(Dataset records)
◆ ◆ ◆ ◆ ◆ ◆ ◆
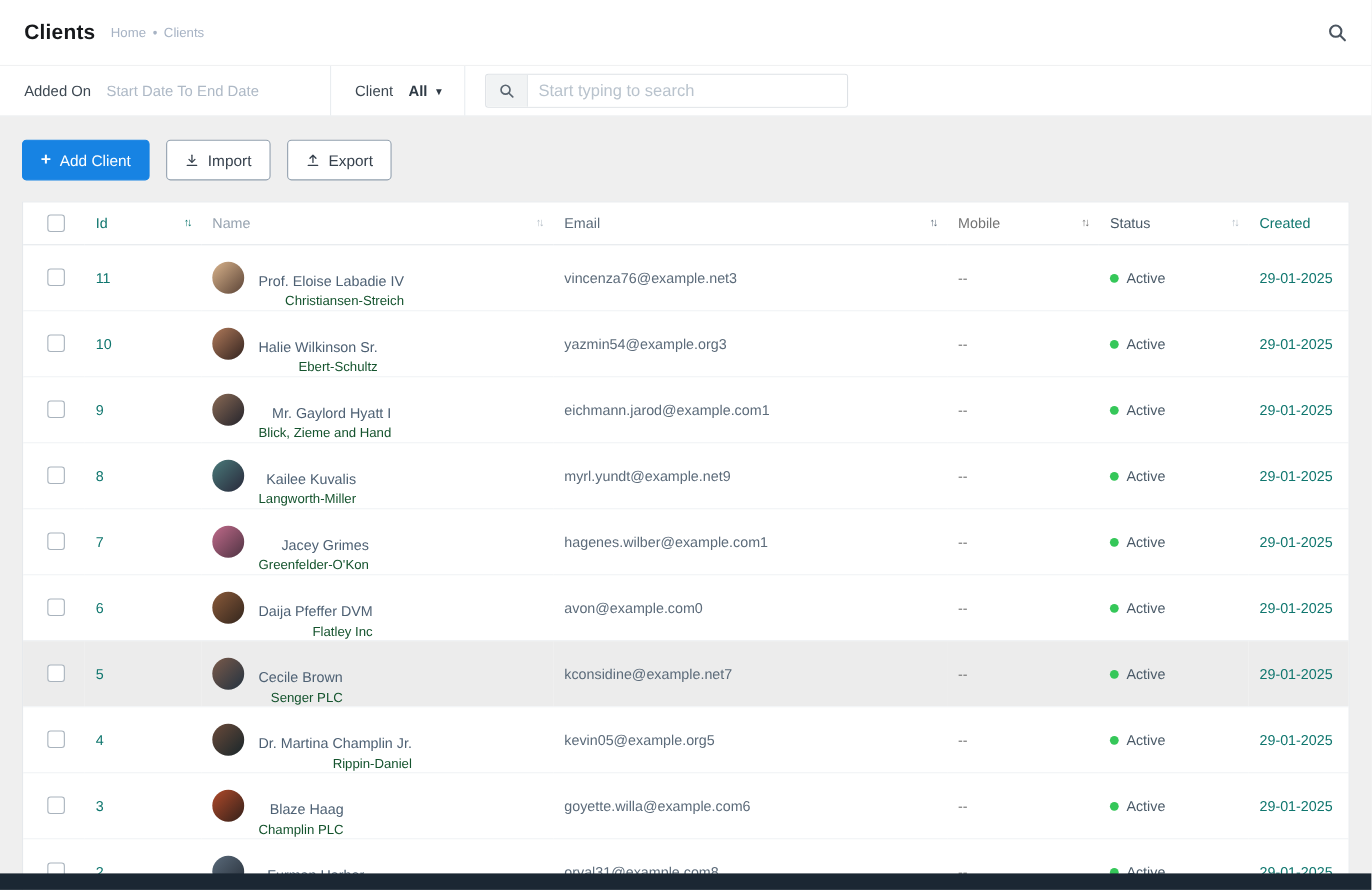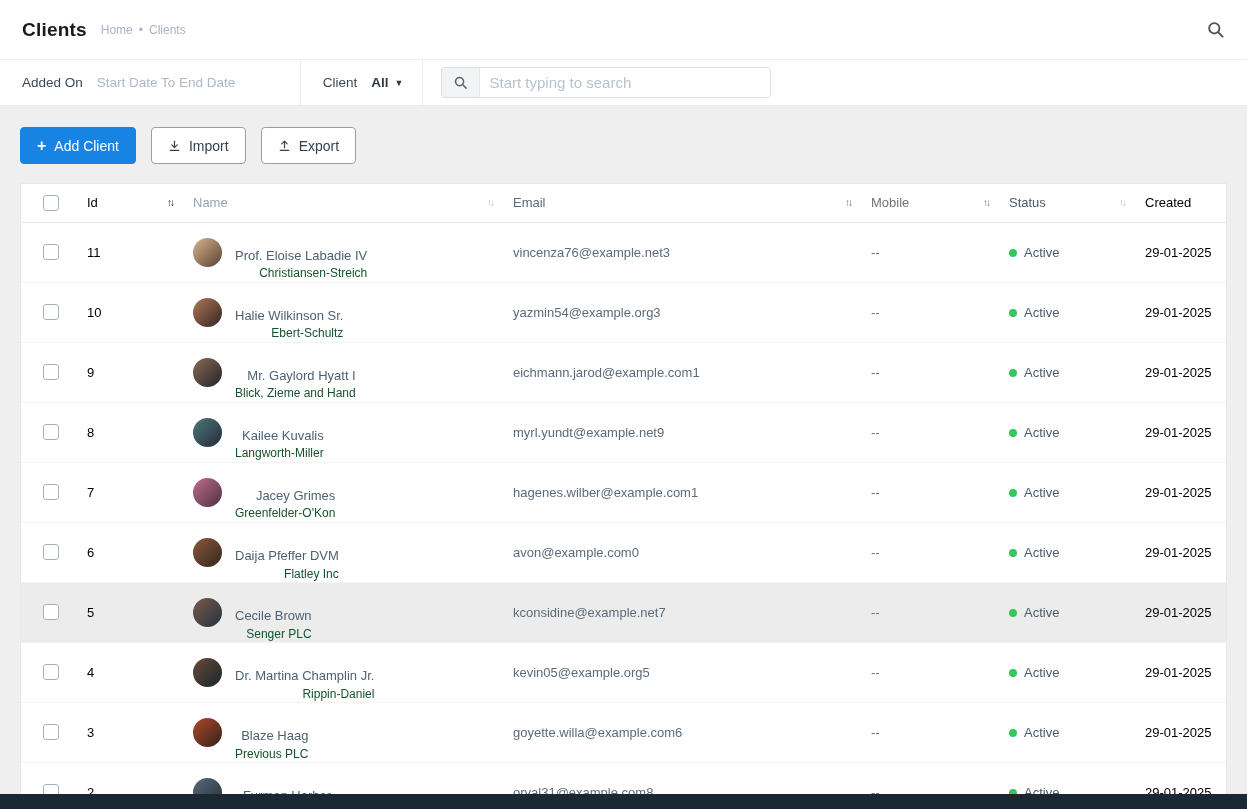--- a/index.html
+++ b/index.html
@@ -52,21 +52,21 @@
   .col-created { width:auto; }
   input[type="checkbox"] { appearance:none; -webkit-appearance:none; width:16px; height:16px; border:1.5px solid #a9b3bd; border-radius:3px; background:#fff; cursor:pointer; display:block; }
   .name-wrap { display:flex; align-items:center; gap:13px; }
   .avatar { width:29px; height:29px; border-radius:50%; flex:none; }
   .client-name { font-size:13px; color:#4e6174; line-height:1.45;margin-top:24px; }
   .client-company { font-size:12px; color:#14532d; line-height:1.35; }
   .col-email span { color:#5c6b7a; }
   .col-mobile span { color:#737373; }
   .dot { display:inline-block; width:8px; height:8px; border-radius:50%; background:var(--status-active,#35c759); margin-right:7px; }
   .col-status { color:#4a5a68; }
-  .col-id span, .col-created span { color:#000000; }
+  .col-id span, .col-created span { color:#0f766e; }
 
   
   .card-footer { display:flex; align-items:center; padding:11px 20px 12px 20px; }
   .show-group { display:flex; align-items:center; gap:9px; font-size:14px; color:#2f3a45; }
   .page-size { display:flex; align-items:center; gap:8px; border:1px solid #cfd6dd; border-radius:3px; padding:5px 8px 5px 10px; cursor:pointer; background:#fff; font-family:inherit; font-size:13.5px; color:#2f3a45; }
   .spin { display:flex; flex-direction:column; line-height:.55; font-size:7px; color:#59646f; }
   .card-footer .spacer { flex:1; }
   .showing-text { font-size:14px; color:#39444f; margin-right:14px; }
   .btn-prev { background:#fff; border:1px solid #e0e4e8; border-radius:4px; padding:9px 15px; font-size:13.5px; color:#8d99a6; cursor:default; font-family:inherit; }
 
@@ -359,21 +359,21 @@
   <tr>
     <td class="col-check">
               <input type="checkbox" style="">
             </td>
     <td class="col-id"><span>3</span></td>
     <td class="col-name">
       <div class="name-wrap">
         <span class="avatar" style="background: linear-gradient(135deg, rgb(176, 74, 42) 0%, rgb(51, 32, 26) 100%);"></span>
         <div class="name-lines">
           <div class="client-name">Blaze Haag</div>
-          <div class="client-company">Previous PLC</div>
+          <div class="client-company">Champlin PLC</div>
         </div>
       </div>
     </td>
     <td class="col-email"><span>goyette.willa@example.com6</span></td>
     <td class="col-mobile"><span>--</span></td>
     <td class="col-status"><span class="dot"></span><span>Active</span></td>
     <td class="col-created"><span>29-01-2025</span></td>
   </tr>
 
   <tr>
◆ ◆ ◆ ◆ ◆ ◆ ◆
Omit the pictures, then output every record exactly as given.

Task result:
--- a/index.html
+++ b/index.html
@@ -52,21 +52,21 @@
   .col-created { width:auto; }
   input[type="checkbox"] { appearance:none; -webkit-appearance:none; width:16px; height:16px; border:1.5px solid #a9b3bd; border-radius:3px; background:#fff; cursor:pointer; display:block; }
   .name-wrap { display:flex; align-items:center; gap:13px; }
   .avatar { width:29px; height:29px; border-radius:50%; flex:none; }
   .client-name { font-size:13px; color:#4e6174; line-height:1.45;margin-top:24px; }
   .client-company { font-size:12px; color:#14532d; line-height:1.35; }
   .col-email span { color:#5c6b7a; }
   .col-mobile span { color:#737373; }
   .dot { display:inline-block; width:8px; height:8px; border-radius:50%; background:var(--status-active,#35c759); margin-right:7px; }
   .col-status { color:#4a5a68; }
-  .col-id span, .col-created span { color:#000000; }
+  .col-id span, .col-created span { color:#0f766e; }
 
   
   .card-footer { display:flex; align-items:center; padding:11px 20px 12px 20px; }
   .show-group { display:flex; align-items:center; gap:9px; font-size:14px; color:#2f3a45; }
   .page-size { display:flex; align-items:center; gap:8px; border:1px solid #cfd6dd; border-radius:3px; padding:5px 8px 5px 10px; cursor:pointer; background:#fff; font-family:inherit; font-size:13.5px; color:#2f3a45; }
   .spin { display:flex; flex-direction:column; line-height:.55; font-size:7px; color:#59646f; }
   .card-footer .spacer { flex:1; }
   .showing-text { font-size:14px; color:#39444f; margin-right:14px; }
   .btn-prev { background:#fff; border:1px solid #e0e4e8; border-radius:4px; padding:9px 15px; font-size:13.5px; color:#8d99a6; cursor:default; font-family:inherit; }
 
@@ -359,21 +359,21 @@
   <tr>
     <td class="col-check">
               <input type="checkbox" style="">
             </td>
     <td class="col-id"><span>3</span></td>
     <td class="col-name">
       <div class="name-wrap">
         <span class="avatar" style="background: linear-gradient(135deg, rgb(176, 74, 42) 0%, rgb(51, 32, 26) 100%);"></span>
         <div class="name-lines">
           <div class="client-name">Blaze Haag</div>
-          <div class="client-company">Previous PLC</div>
+          <div class="client-company">Champlin PLC</div>
         </div>
       </div>
     </td>
     <td class="col-email"><span>goyette.willa@example.com6</span></td>
     <td class="col-mobile"><span>--</span></td>
     <td class="col-status"><span class="dot"></span><span>Active</span></td>
     <td class="col-created"><span>29-01-2025</span></td>
   </tr>
 
   <tr>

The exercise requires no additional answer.